Option to fix q parameters, where the user specifies the index value of the q parameter they would like to fix at the initial value. For example, if there are three CPUE survey strata, and the user wants to fix the log_q for the second stratum but estimate the log_q for the first and third strata they would specify fix_pars = c(2)

$penalty_options

Options for penalizing the q likelihood or adding a prior on log_q include the following:

"none"

(default) no penalty or prior used

"normal_prior"

Warning, experimental and not well-tested. Normal prior in log space, where nll = nll - dnorm(log_q, pmu_log_q, psig_log_q, 1) and pmu_log_q and psig_log_q are specified for each q parameter in the penalty_values argument

penalty_values

user-defined values for the penalty_options. Each penalty type will is entered as follows:

"none"

(default) NULL For example, penalty_values = NULL

"normal_prior"

a vector of paired values for each q parameter, where each vector pair is the prior mean of log_q pmu_log_q and the associated standard deviation psig_log_q. For example, if 2 q parameters are being estimated and the user wants them to have the same normal prior of log_q ~ N(1.0, 0.05), penalty_values = c(c(1.0, 0.05), c(1.0, 0.05))

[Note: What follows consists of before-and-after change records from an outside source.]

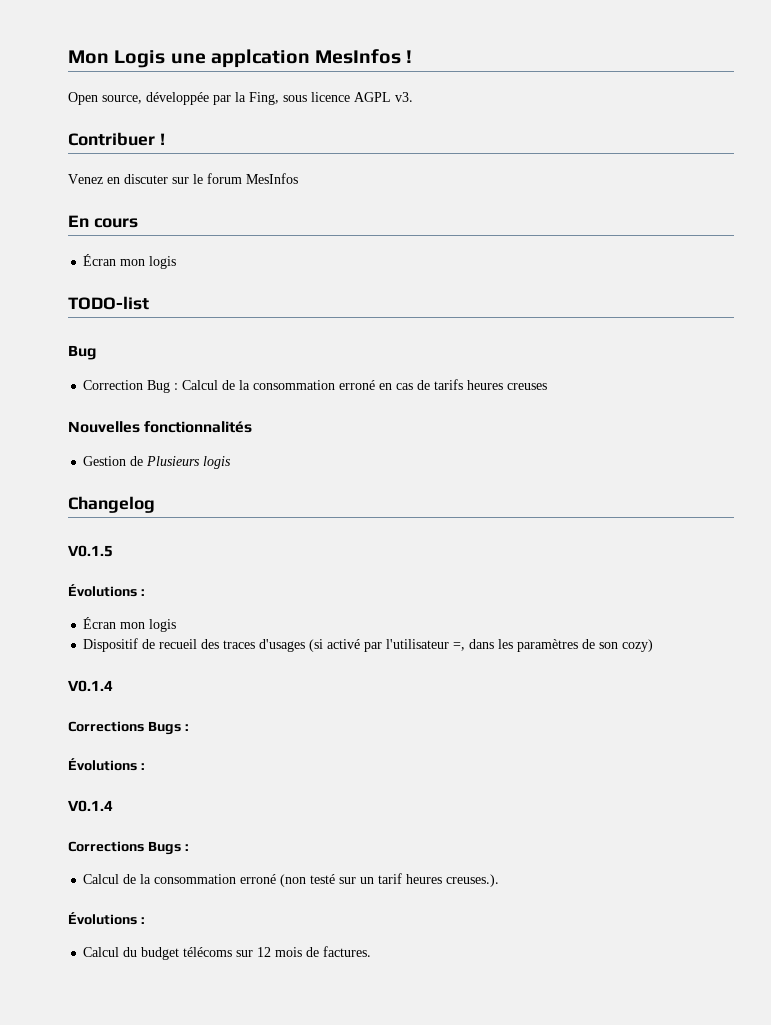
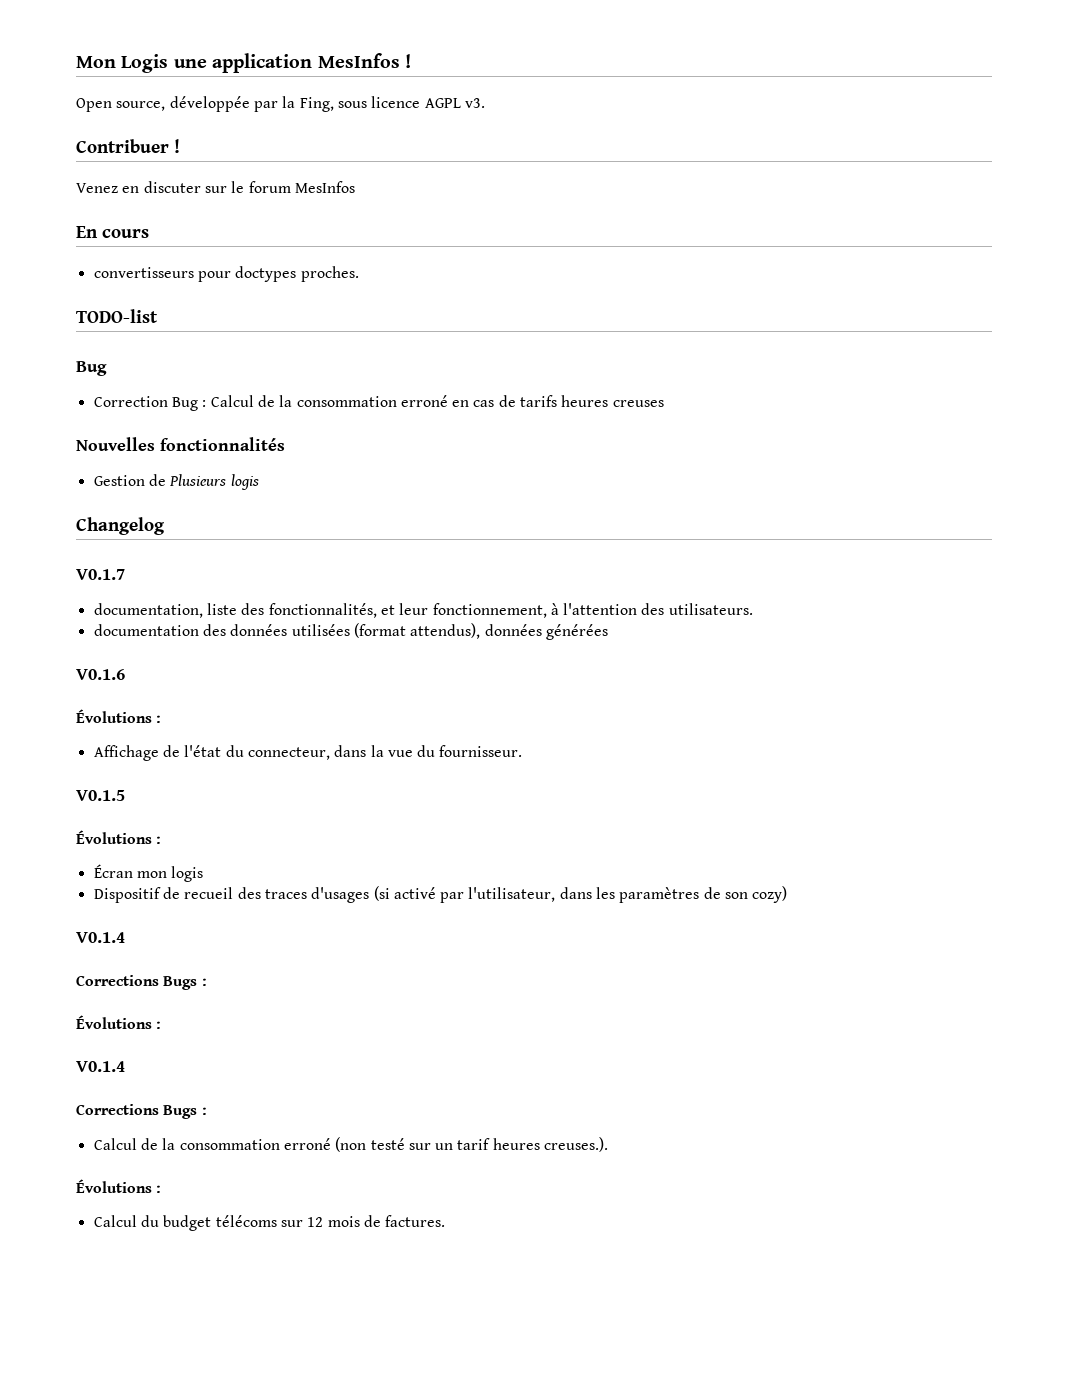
- Mon Logis une applcation MesInfos !
+ Mon Logis une application MesInfos !
  En cours
- Écran mon logis
+ convertisseurs pour doctypes proches.
+ V0.1.7
+ documentation, liste des fonctionnalités, et leur fonctionnement, à l'attention des utilisateurs.
+ documentation des données utilisées (format attendus), données générées
+ V0.1.6
+ Évolutions :
+ Affichage de l'état du connecteur, dans la vue du fournisseur.
- Dispositif de recueil des traces d'usages (si activé par l'utilisateur =, dans les paramètres de son cozy)
+ Dispositif de recueil des traces d'usages (si activé par l'utilisateur, dans les paramètres de son cozy)

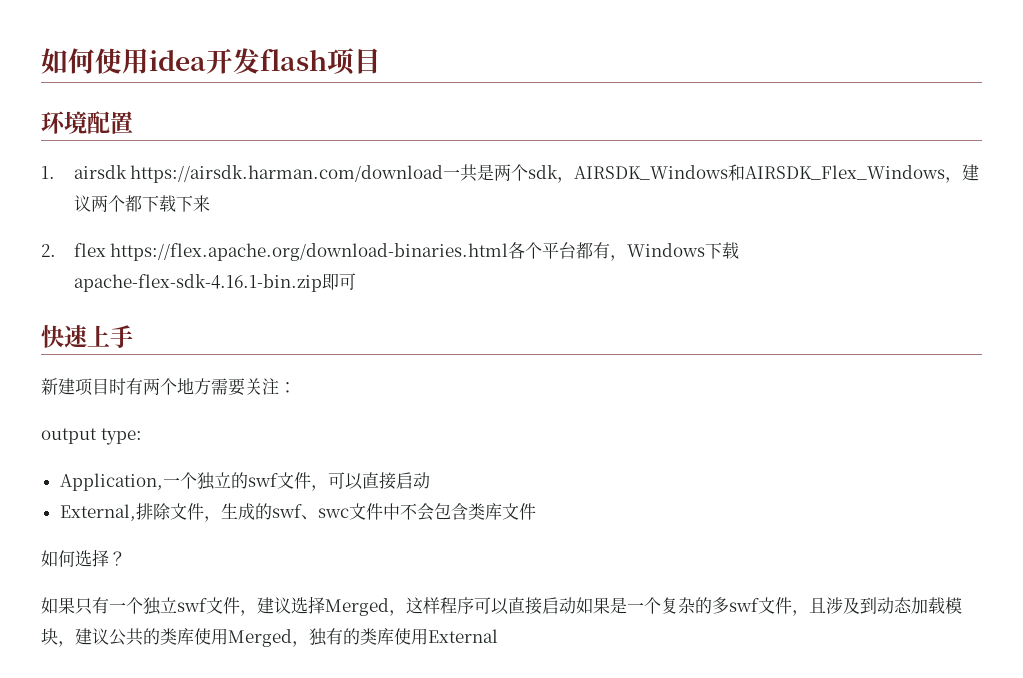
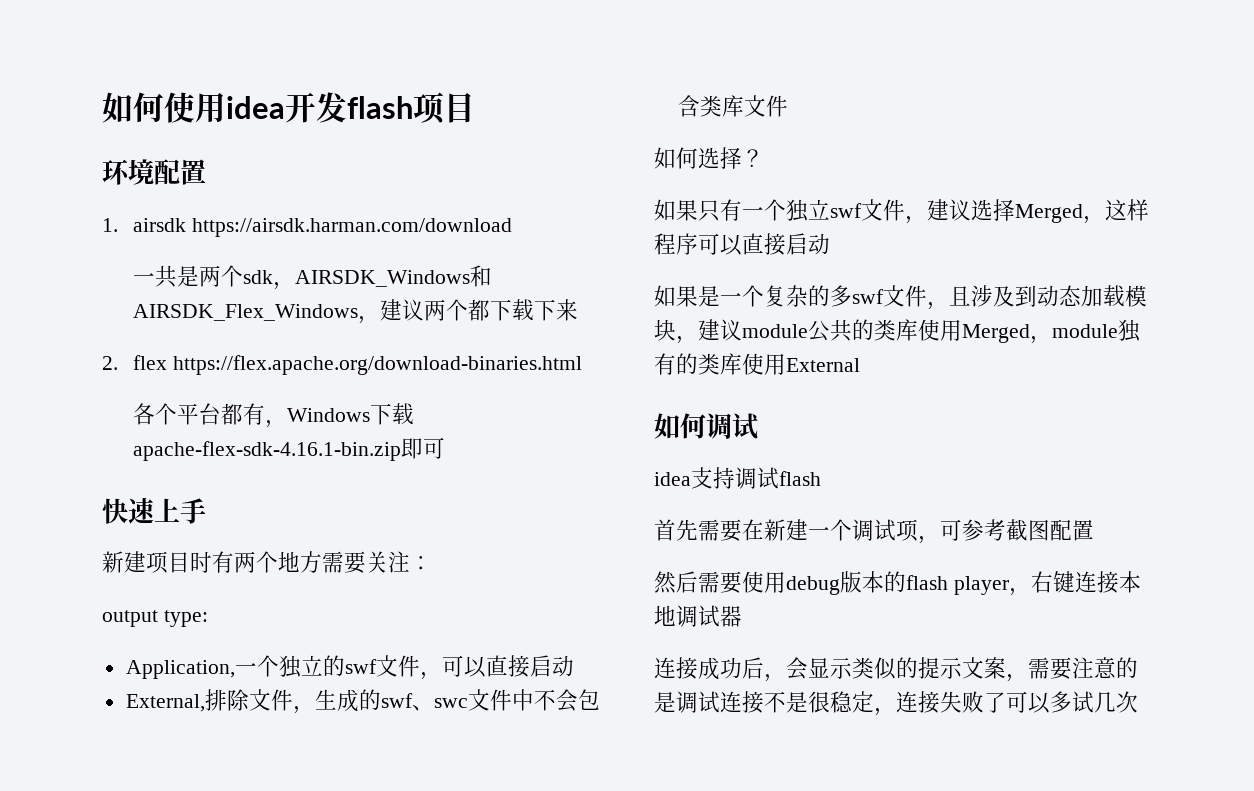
- 1. airsdk https://airsdk.harman.com/download一共是两个sdk，AIRSDK_Windows和AIRSDK_Flex_Windows，建议两个都下载下来
+ 1. airsdk https://airsdk.harman.com/download
+ 一共是两个sdk，AIRSDK_Windows和AIRSDK_Flex_Windows，建议两个都下载下来
- 2. flex https://flex.apache.org/download-binaries.html各个平台都有，Windows下载apache-flex-sdk-4.16.1-bin.zip即可
+ 2. flex https://flex.apache.org/download-binaries.html
+ 各个平台都有，Windows下载apache-flex-sdk-4.16.1-bin.zip即可
- 如果只有一个独立swf文件，建议选择Merged，这样程序可以直接启动如果是一个复杂的多swf文件，且涉及到动态加载模块，建议公共的类库使用Merged，独有的类库使用External
+ 如果只有一个独立swf文件，建议选择Merged，这样程序可以直接启动
+ 如果是一个复杂的多swf文件，且涉及到动态加载模块，建议module公共的类库使用Merged，module独有的类库使用External
+ 如何调试
+ idea支持调试flash
+ 首先需要在新建一个调试项，可参考截图配置
+ 然后需要使用debug版本的flash player，右键连接本地调试器
+ 连接成功后，会显示类似的提示文案，需要注意的是调试连接不是很稳定，连接失败了可以多试几次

zeros allows the user to specify options for how to treat zero biomass or CPUE survey observations. By default zero observations are treated as NAs and a warning msg to that effect is returned to the console. zeros allows the user to specify non-default zero assumptions using the following list of entries:

$assumption

character, name of assumption using. Only three alternatives are currently implemented, zeros = list(assumption = c("NA", "small_constant", "tweedie"). "NA" is the default; this option assumes the zero estimates are failed surveys and removes them. "small_constant" is an ad hoc method where a fixed value is added to the zero with an assumed CV. By default, the small constant = 0.0001 and the CV is the value entered by the user in the data. The user can change the assumed value and CV using options_small_constant. "tweedie" uses the Tweedie as the assumed error distribution of the survey data, which allows zeros. This alternative estimates one additional power parameter. The assumed CV for zero biomass or zero cpue survey observations defaults to 1.5. The user can change this assumed CV, change initial values for the inverse logit transformed power parameter, or fix it at initial values using options_tweedie.

$options_small_constant

a vector length of two numeric values. The first value is the small constant to add to the zero observation, the second is the user-defined coefficient for this value. The user can specify the small value but use the input CV by specifying an NA for the second value. E.g., 'options_small_constant = c(0.0001, NA)'.

$options_tweedie

a list of entries to control initial or fixed values for Tweedie parameters. Currently, this argument accepts the following entries:

$zeros_cv

Change the assumed CV of zero biomass or cpue survey observations. Default CV = 1.5. This input accepts a positive, non-zero numeric value.

$initial_pars

Input to change initial values. In single-survey mode, zeros$options_tweedie$initial_pars must be a vector of numeric values with length = 1 c(logit_tweedie_p). In multi-survey mode, zeros$options_tweedie$initial_pars must be a vector of numeric values with length = 2 c(biomass survey logit_tweedie_p, cpue survey logit_tweedie_p). Initial values for log_tweedie_dispersion should be in log space. Initial values for logit_tweedie_p < -10 approach tweedie_p = 1 (zero-inflated Poisson), logit_tweedie_p > 10 approach tweedie_p = 2 (gamma).

$fix_pars

zeros$options_tweedie$fix_pars must be a vector of integer value(s) with the index value (starting at 1) of logit_tweedie_p parameters to be fixed. For example, in single survey mode, if the user wants to fix the biomass survey logit_tweedie_p, they should enter zeros = list(assumption = 'tweedie', options_tweedie = list(fix_pars = c(1))). In multi-survey, if they want to fix only the cpue survey log_tweedie_p but estimate the biomass survey log_tweedie_p, they should enter zeros = list(assumption = 'tweedie', options_tweedie = list(fix_pars = c(2))).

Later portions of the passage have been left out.